Cour de justice de l’Union européenne, le 7 septembre 2017, n°C-174/16

Par un arrêt rendu sur question préjudicielle, la Cour de justice de l’Union européenne précise la portée des droits des travailleurs en congé parental. Saisie par le Verwaltungsgericht Berlin, la Cour examine la compatibilité d’une réglementation nationale allemande avec l’accord-cadre révisé sur le congé parental. Cette réglementation prévoyait la fin automatique d’un stage de promotion sans possibilité de prorogation lorsque le fonctionnaire stagiaire se trouvait en congé parental, entraînant sa réintégration à un poste hiérarchiquement inférieur.

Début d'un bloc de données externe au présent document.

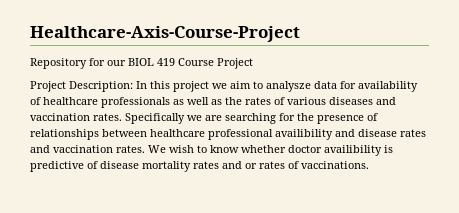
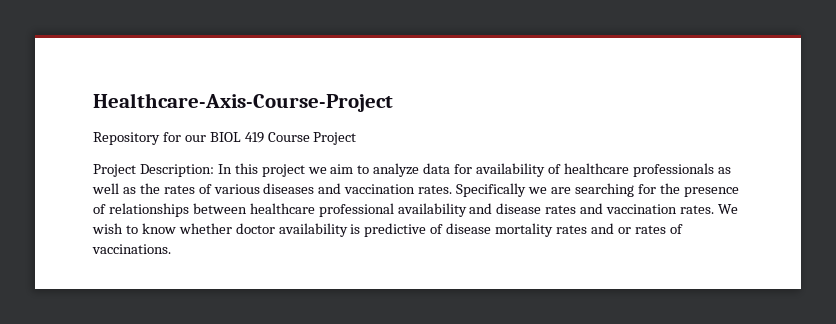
[266,81,311,92] analysze -> [373,163,420,177] analyze
[275,129,333,140] availibility -> [397,203,467,217] availability
[324,145,382,156] availibility -> [278,223,348,237] availability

En l’espèce, une fonctionnaire avait été promue à un poste de direction, promotion conditionnée à l’accomplissement d’un stage de deux ans. Ayant pris un congé parental durant la majeure partie de cette période, elle fut informée à l’issue du délai de deux ans que son stage prenait fin, faute d’avoir été accompli avec succès. En conséquence, l’administration la réintégra dans ses fonctions antérieures, de niveau et de rémunération inférieurs. La fonctionnaire contesta cette décision, arguant d’une violation du droit de l’Union, notamment de la directive 2010/18/UE qui met en œuvre l’accord-cadre révisé. La juridiction allemande a alors interrogé la Cour sur la conformité de sa législation nationale avec les garanties offertes par l’accord-cadre.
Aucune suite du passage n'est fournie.